L’Accademia di Belle Arti di Venezia presenta Re-trahere, mostra personale dell’artista tibetano Awangzhaba, a cura del professor Paolo Fraternali di asia.program ABAV, realizzata in collaborazione con LINLI Art Space. L’esposizione, che rientra nel palinsesto de “Le Città in Festa”, sarà aperta al pubblico dal 3 luglio al 3 agosto 2026 negli spazi del Padiglione 36 a Forte Marghera.
La mostra sarà aperta con i seguenti orari: mer-ven 16-20, sab-dom 11-20. L’ingresso è libero. L’inaugurazione è in programma giovedì 2 luglio alle ore 17.30.
Con Re-trahere, il programma internazionale asia.program ABAV prosegue il proprio impegno nella valorizzazione delle ricerche artistiche contemporanee, favorendo il dialogo tra culture, poetiche e sensibilità diverse. La mostra si configura come un viaggio nell’enigma del volto, tra assenza, mistero e metamorfosi spirituale. Da decenni Awangzhaba sviluppa una ricerca che intreccia questioni estetiche, ontologiche e metafisiche: il ritratto non è restituzione mimetica di un’identità stabile, ma luogo di rivelazione del mistero. Ogni volto dipinto si sottrae allo sguardo, si ritrae, lasciando emergere una presenza che coincide con la sua stessa assenza.

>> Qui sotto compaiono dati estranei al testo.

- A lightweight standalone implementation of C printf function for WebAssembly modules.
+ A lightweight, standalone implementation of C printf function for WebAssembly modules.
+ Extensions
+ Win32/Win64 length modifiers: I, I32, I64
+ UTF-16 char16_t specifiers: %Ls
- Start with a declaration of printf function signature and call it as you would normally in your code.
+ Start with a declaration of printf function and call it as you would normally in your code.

Nei dipinti della serie "Occhi", realizzati con tecniche pittoriche stratificate su lino e ispirati al principio filosofico “Uno genera Due, Due genera Tre, Tre genera tutte le cose”, l’artista evoca l’esperienza infantile della foresta al calare della notte: una relazione inquieta tra lo sguardo che cerca e l’infinito arretramento del cercato.
Le opere su carta di riso – tra cui Ando Chamba, Yongdeng (Geshe) e Dudeng Living Buddha – presentano figure divine incarnate nella mimesi del corpo-volto umano, prive di attributi essenziali e portatrici di un mistero più denso. Le serie La Grandezza Umana dietro la Divinità e Il Libro del Desiderio propongono una riflessione sull’evoluzione umana come cammino spirituale: l’Io e i corpi superiori si trasformano attraverso il Mistero, in una “respirazione cosmica” tra mondi fisici e mondi spirituali.

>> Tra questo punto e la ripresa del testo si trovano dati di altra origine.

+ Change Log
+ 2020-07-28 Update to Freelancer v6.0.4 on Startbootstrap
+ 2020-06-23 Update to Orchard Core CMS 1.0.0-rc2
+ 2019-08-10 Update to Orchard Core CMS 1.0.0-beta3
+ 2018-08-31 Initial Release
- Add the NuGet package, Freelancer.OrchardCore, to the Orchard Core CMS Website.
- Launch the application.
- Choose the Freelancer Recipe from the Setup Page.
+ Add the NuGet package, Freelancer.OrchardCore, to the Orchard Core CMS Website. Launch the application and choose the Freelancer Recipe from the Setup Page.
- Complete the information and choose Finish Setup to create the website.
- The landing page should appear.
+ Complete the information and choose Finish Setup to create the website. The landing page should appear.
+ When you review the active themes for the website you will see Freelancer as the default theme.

Chiude il percorso la serie "I Grandi Realizzati", omaggio a Tsangyang Gyatso, sesto Dalai Lama e poeta di fama mondiale, i cui canti d’amore – tramandati nell’edizione xilografica tibetana di Lhasa e tradotti in oltre venti lingue – costituiscono un patrimonio culturale prezioso. In questi ritratti l’interiorità singolare si immerge nel tutto della natura e si espone al nulla dell’io.